**TASK MATERIAL**
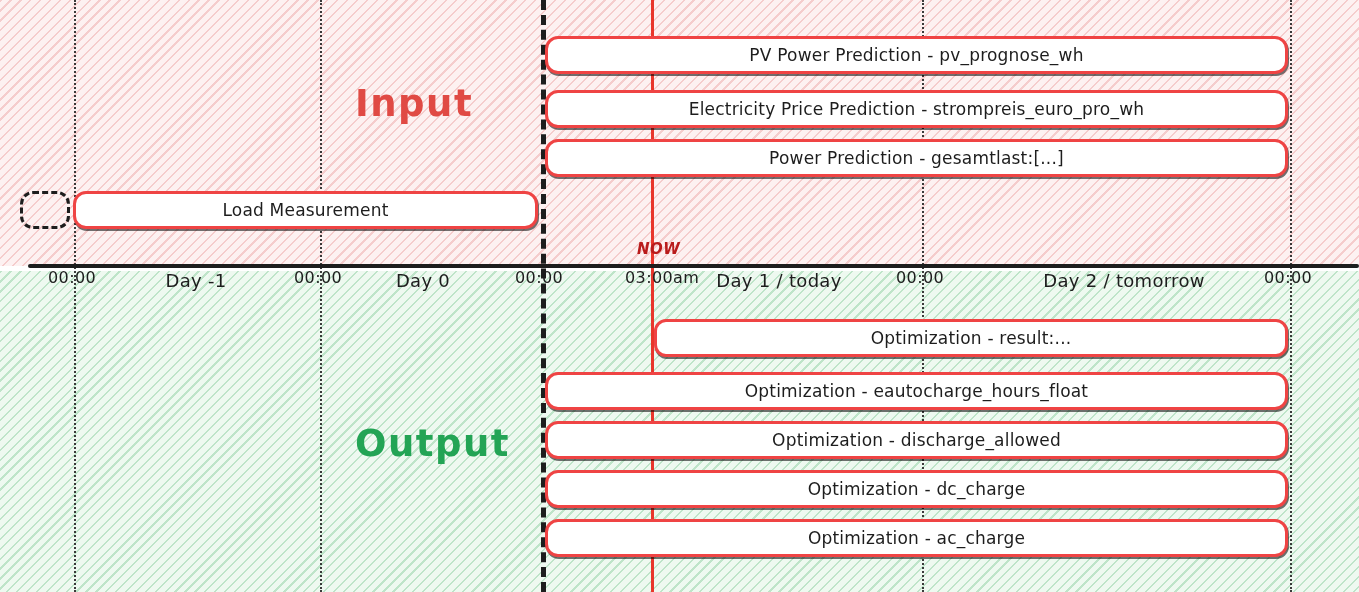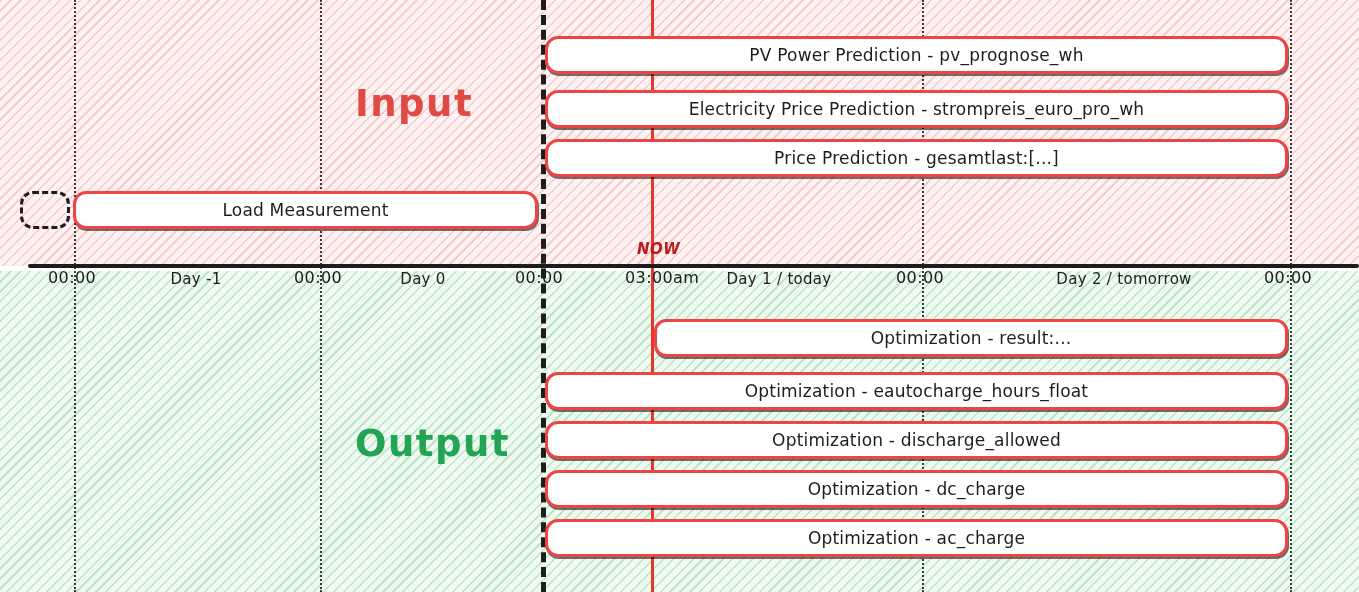--- a/index.html
+++ b/index.html
@@ -197,7 +197,7 @@
         <span>Electricity Price Prediction - strompreis_euro_pro_wh</span>
       </div>
       <div class="bar" style="left: 545px; top: 139px; width: 743px; height: 38px;">
-        <span>Price Prediction - gesamtlast:[...]</span>
+        <span>Power Prediction - gesamtlast:[...]</span>
       </div>
       <div class="bar" style="left: 73px; top: 191px; width: 465px; height: 38px;">
         <span>Load Measurement</span>

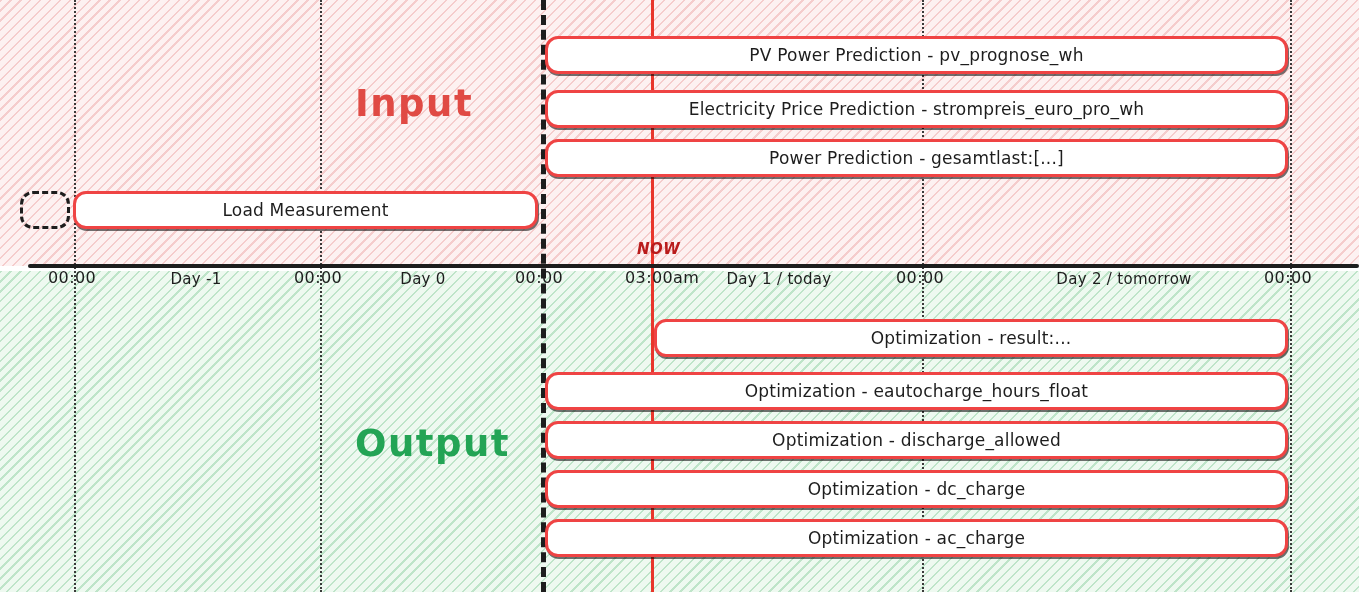--- a/index.html
+++ b/index.html
@@ -92,7 +92,7 @@
     position: absolute;
     top: 270px;
     font-family: "DejaVu Sans", sans-serif;
-    font-size: 15px;
+    font-size: 18px;
     color: #1d1d1d;
     white-space: nowrap;
     letter-spacing: 0.3px;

**EXERCISE DESCRIPTION**
Make a word-for-word copy of the entries, without any pictures.

**SOLUTION FOR THIS EXERCISE**
--- a/index.html
+++ b/index.html
@@ -197,7 +197,7 @@
         <span>Electricity Price Prediction - strompreis_euro_pro_wh</span>
       </div>
       <div class="bar" style="left: 545px; top: 139px; width: 743px; height: 38px;">
-        <span>Price Prediction - gesamtlast:[...]</span>
+        <span>Power Prediction - gesamtlast:[...]</span>
       </div>
       <div class="bar" style="left: 73px; top: 191px; width: 465px; height: 38px;">
         <span>Load Measurement</span>

--- a/index.html
+++ b/index.html
@@ -92,7 +92,7 @@
     position: absolute;
     top: 270px;
     font-family: "DejaVu Sans", sans-serif;
-    font-size: 15px;
+    font-size: 18px;
     color: #1d1d1d;
     white-space: nowrap;
     letter-spacing: 0.3px;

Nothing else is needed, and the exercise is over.